> [EXERCISE AIM]:
When scanning the data, count every line with "Visualize" in it, and report only the resulting number.

******************************

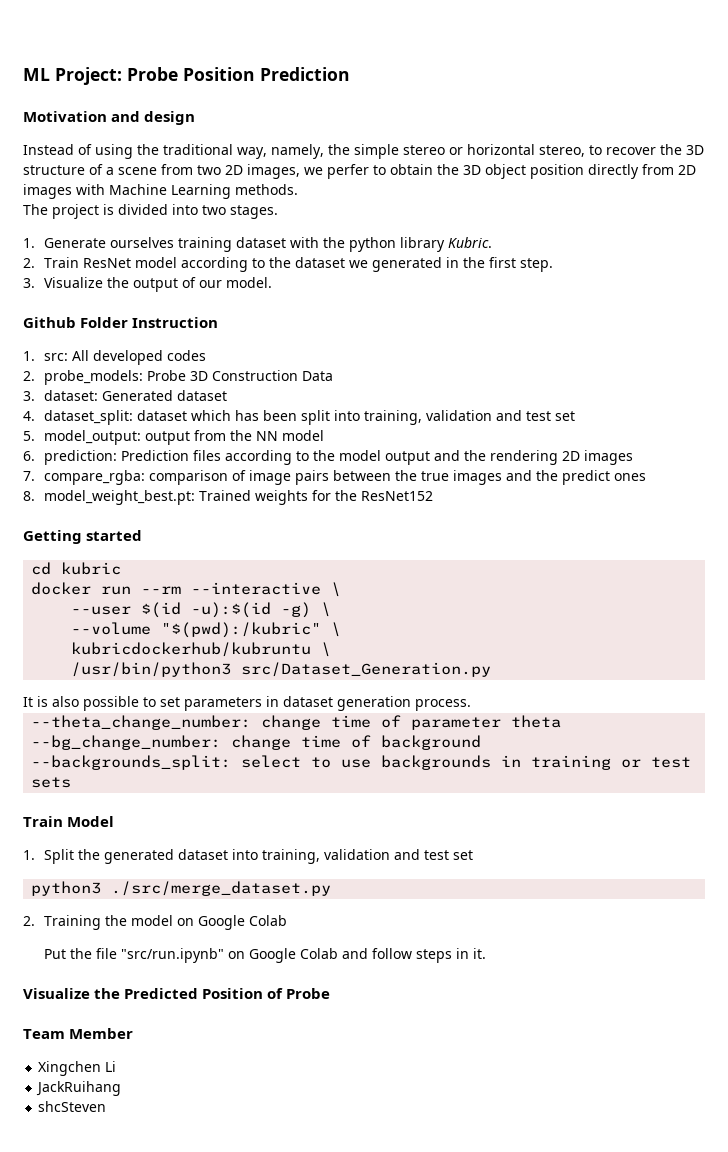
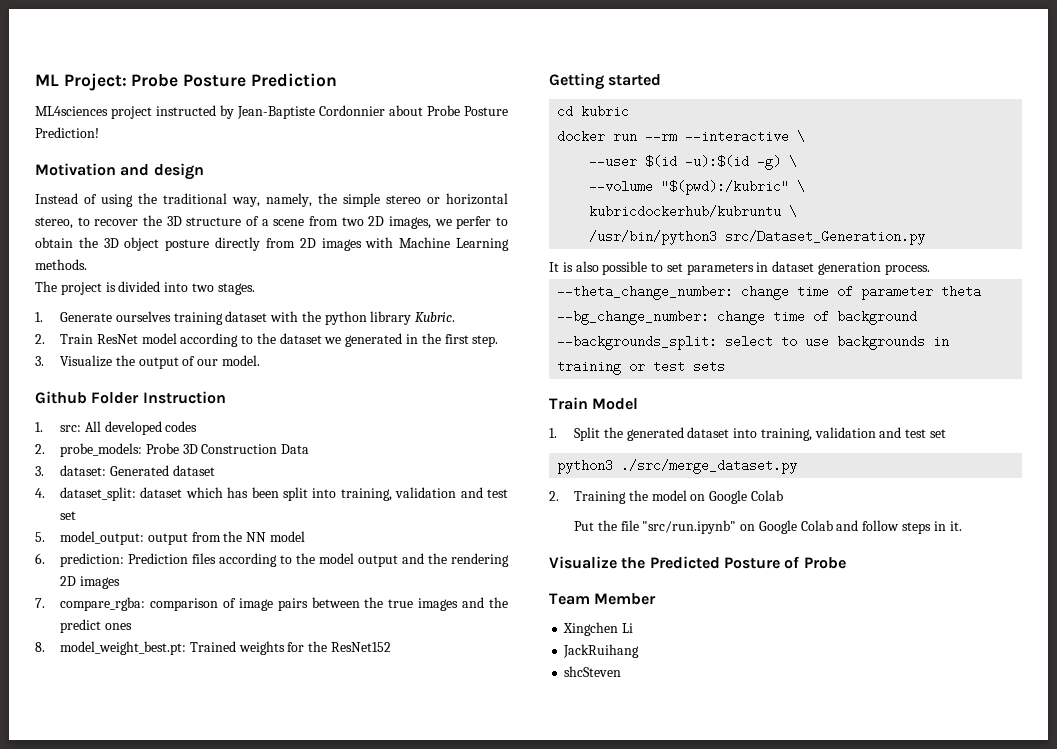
- ML Project: Probe Position Prediction
+ ML Project: Probe Posture Prediction
+ ML4sciences project instructed by Jean-Baptiste Cordonnier about Probe Posture Prediction!
- Instead of using the traditional way, namely, the simple stereo or horizontal stereo, to recover the 3D structure of a scene from two 2D images, we perfer to obtain the 3D object position directly from 2D images with Machine Learning methods.
+ Instead of using the traditional way, namely, the simple stereo or horizontal stereo, to recover the 3D structure of a scene from two 2D images, we perfer to obtain the 3D object posture directly from 2D images with Machine Learning methods.
- Visualize the Predicted Position of Probe
+ Visualize the Predicted Posture of Probe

******************************

> [SOLUTION]:
2